Entries shown:
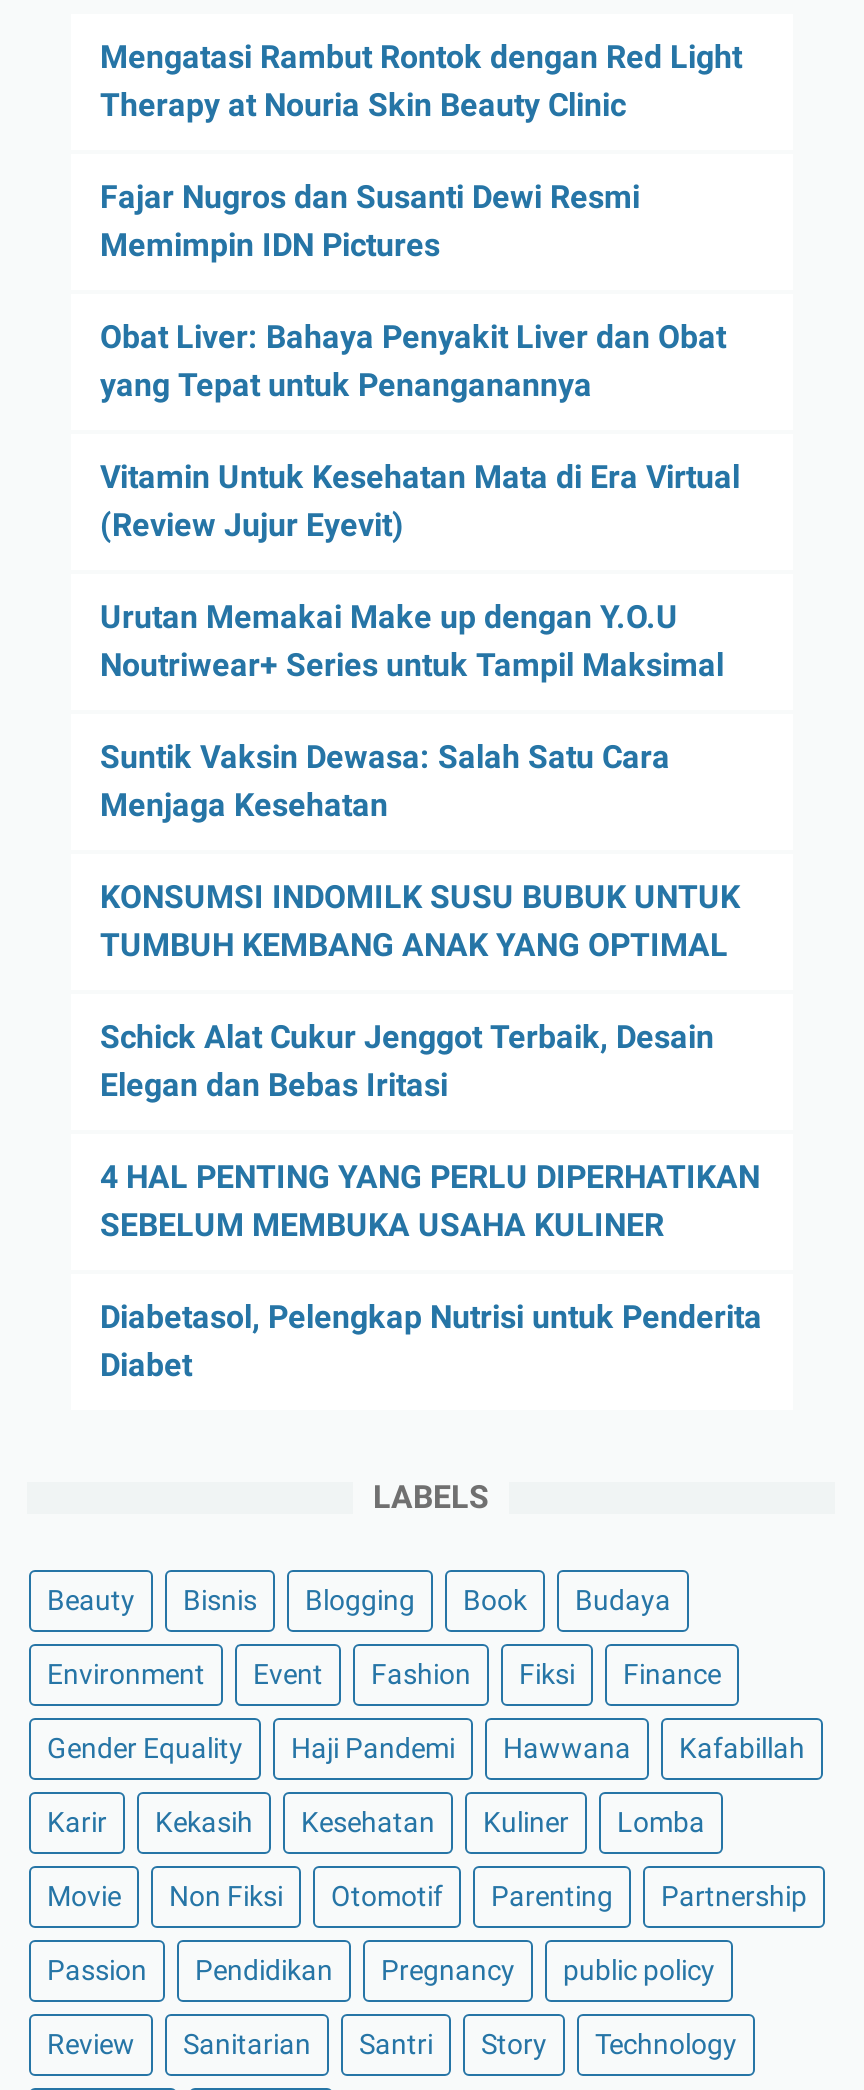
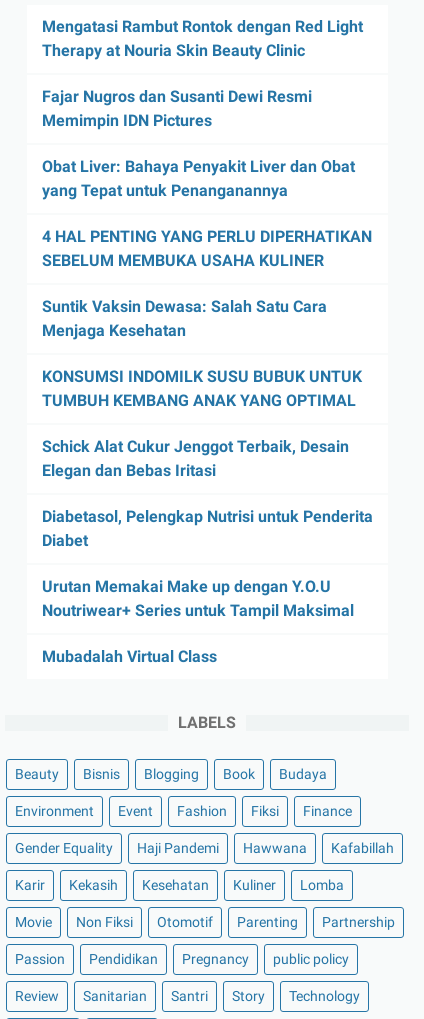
- Vitamin Untuk Kesehatan Mata di Era Virtual
- (Review Jujur Eyevit)

moved down: Urutan Memakai Make up dengan Y.O.U | Noutriwear+ Series untuk Tampil Maksimal

moved up: Suntik Vaksin Dewasa: Salah Satu Cara | Menjaga Kesehatan | KONSUMSI INDOMILK SUSU BUBUK UNTUK | TUMBUH KEMBANG ANAK YANG OPTIMAL | Schick Alat Cukur Jenggot Terbaik, Desain | Elegan dan Bebas Iritasi

moved up: 4 HAL PENTING YANG PERLU DIPERHATIKAN | SEBELUM MEMBUKA USAHA KULINER

moved up: Diabetasol, Pelengkap Nutrisi untuk Penderita | Diabet

+ Mubadalah Virtual Class
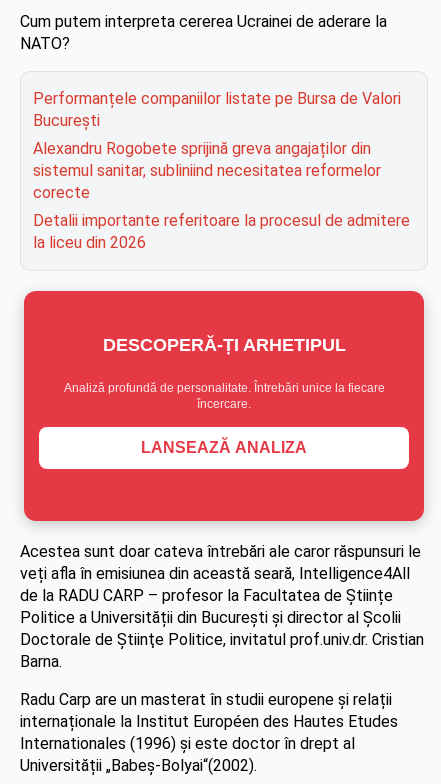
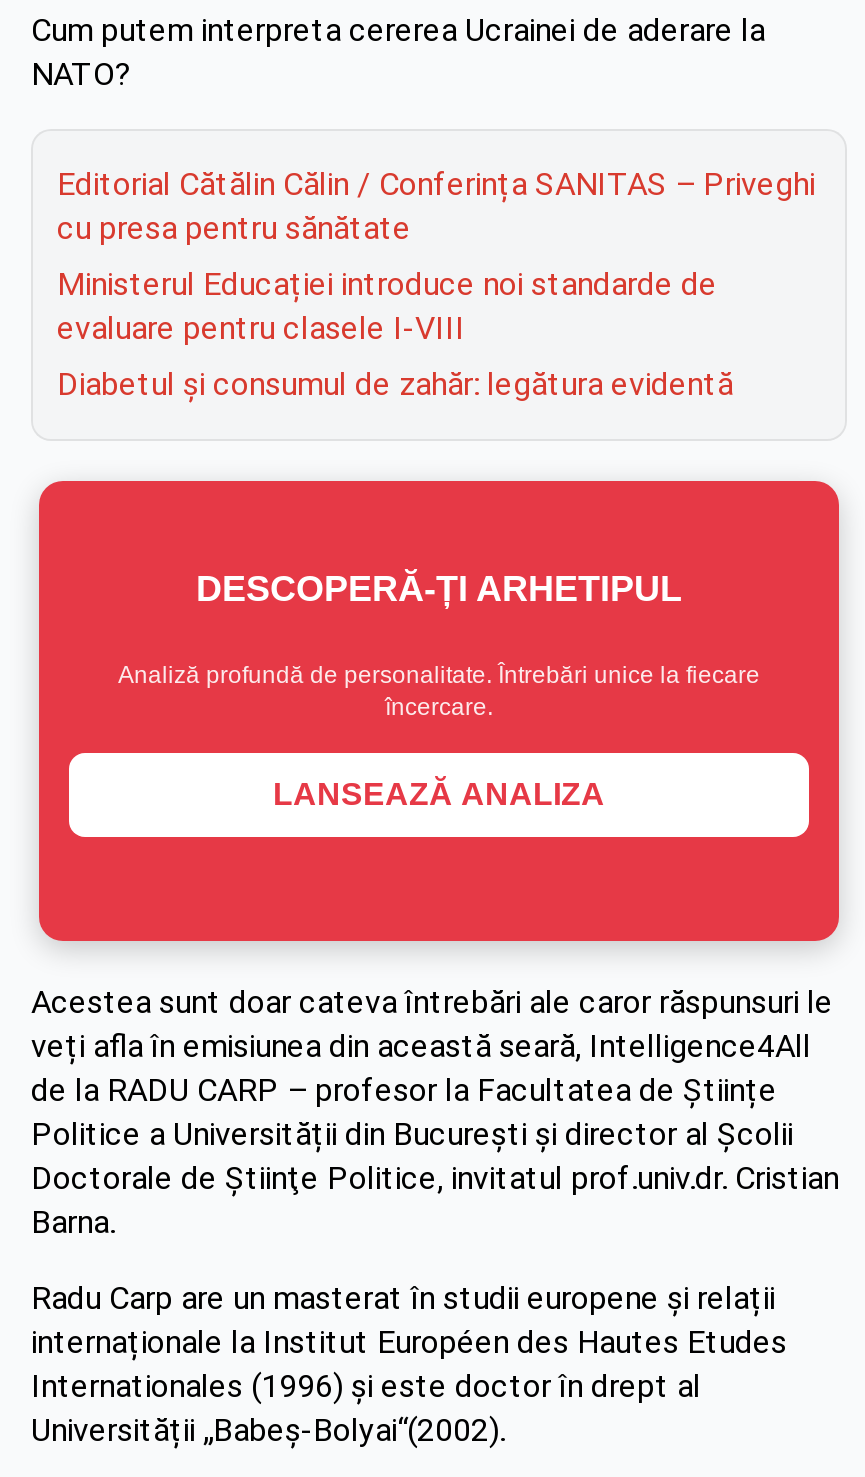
- Performanțele companiilor listate pe Bursa de Valori
- București
+ Editorial Cătălin Călin / Conferința SANITAS – Priveghi
+ cu presa pentru sănătate

- Alexandru Rogobete sprijină greva angajaților din
- sistemul sanitar, subliniind necesitatea reformelor
- corecte
+ Ministerul Educației introduce noi standarde de
+ evaluare pentru clasele I-VIII

- Detalii importante referitoare la procesul de admitere
- la liceu din 2026
+ Diabetul și consumul de zahăr: legătura evidentă
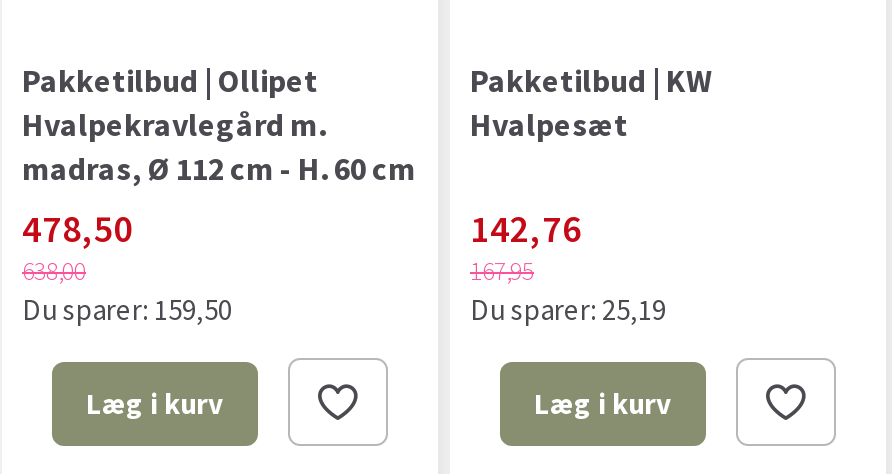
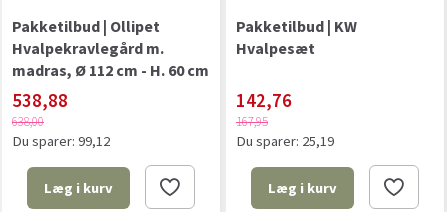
- 478,50
+ 538,88

- Du sparer: 159,50
+ Du sparer: 99,12
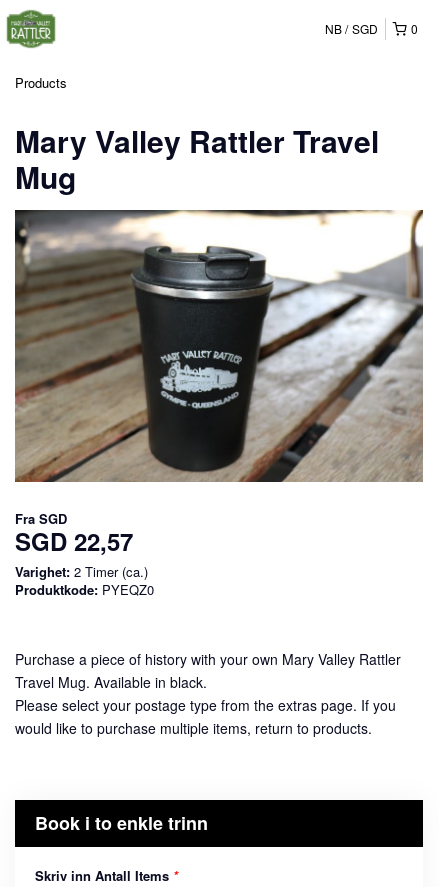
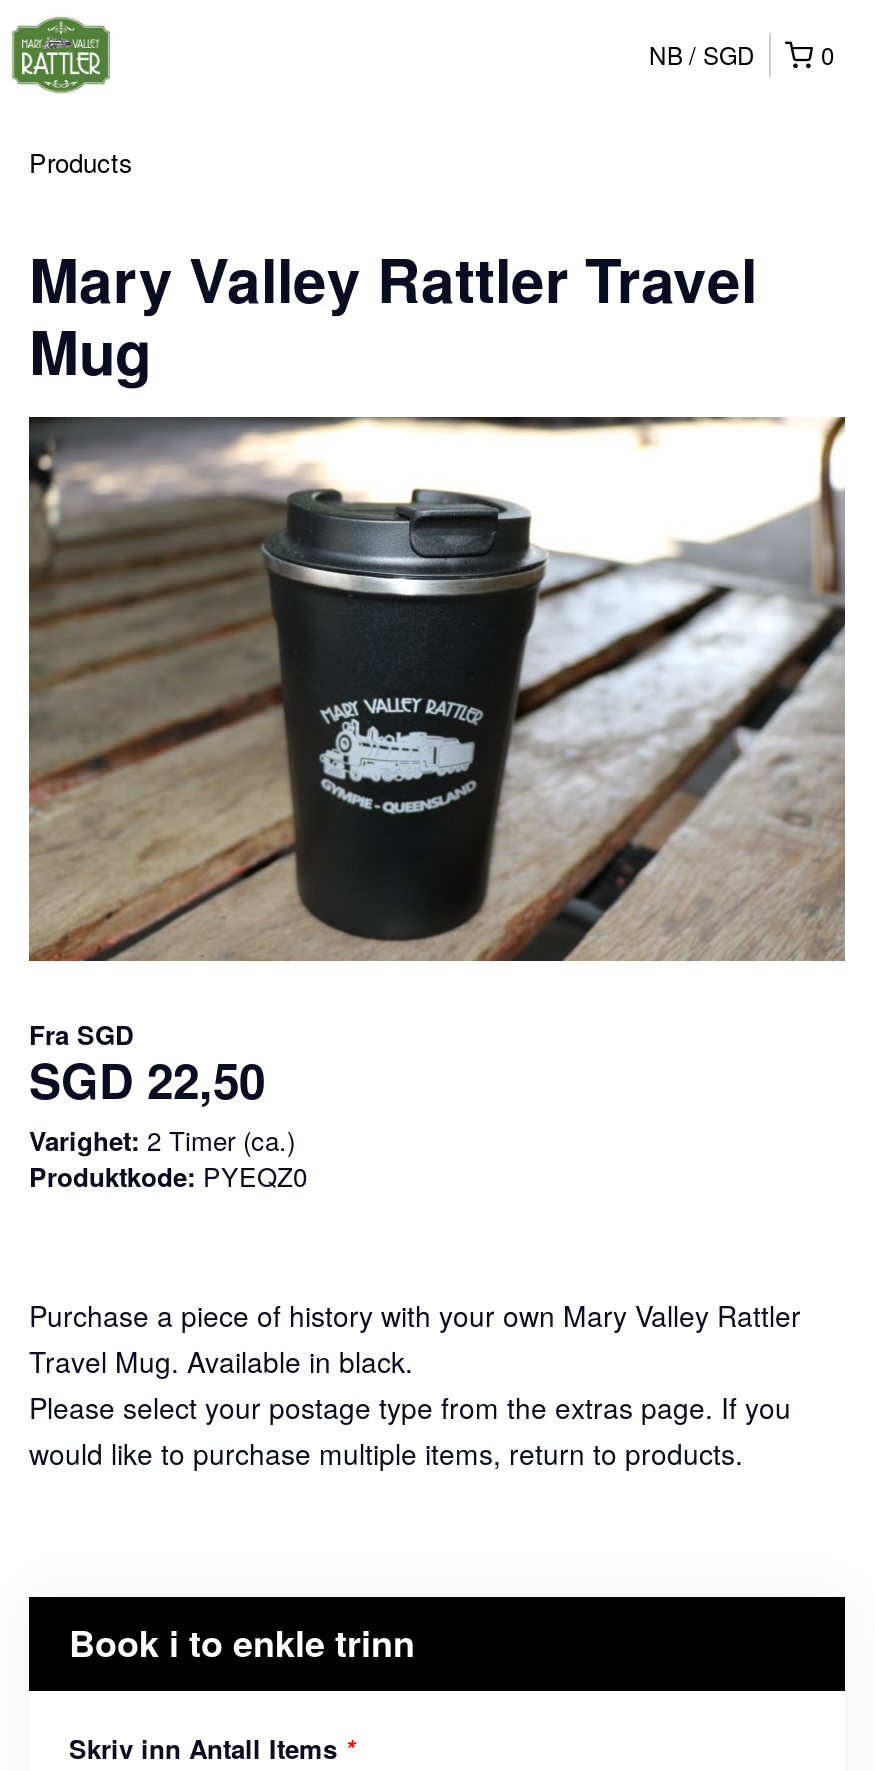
- SGD 22,57
+ SGD 22,50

Task requirements: What is needed is an exact copy of the data, without any pictures.

Output for this exercise:
- Vitamin Untuk Kesehatan Mata di Era Virtual
- (Review Jujur Eyevit)

moved down: Urutan Memakai Make up dengan Y.O.U | Noutriwear+ Series untuk Tampil Maksimal

moved up: Suntik Vaksin Dewasa: Salah Satu Cara | Menjaga Kesehatan | KONSUMSI INDOMILK SUSU BUBUK UNTUK | TUMBUH KEMBANG ANAK YANG OPTIMAL | Schick Alat Cukur Jenggot Terbaik, Desain | Elegan dan Bebas Iritasi

moved up: 4 HAL PENTING YANG PERLU DIPERHATIKAN | SEBELUM MEMBUKA USAHA KULINER

moved up: Diabetasol, Pelengkap Nutrisi untuk Penderita | Diabet

+ Mubadalah Virtual Class
- Performanțele companiilor listate pe Bursa de Valori
- București
+ Editorial Cătălin Călin / Conferința SANITAS – Priveghi
+ cu presa pentru sănătate

- Alexandru Rogobete sprijină greva angajaților din
- sistemul sanitar, subliniind necesitatea reformelor
- corecte
+ Ministerul Educației introduce noi standarde de
+ evaluare pentru clasele I-VIII

- Detalii importante referitoare la procesul de admitere
- la liceu din 2026
+ Diabetul și consumul de zahăr: legătura evidentă
- 478,50
+ 538,88

- Du sparer: 159,50
+ Du sparer: 99,12
- SGD 22,57
+ SGD 22,50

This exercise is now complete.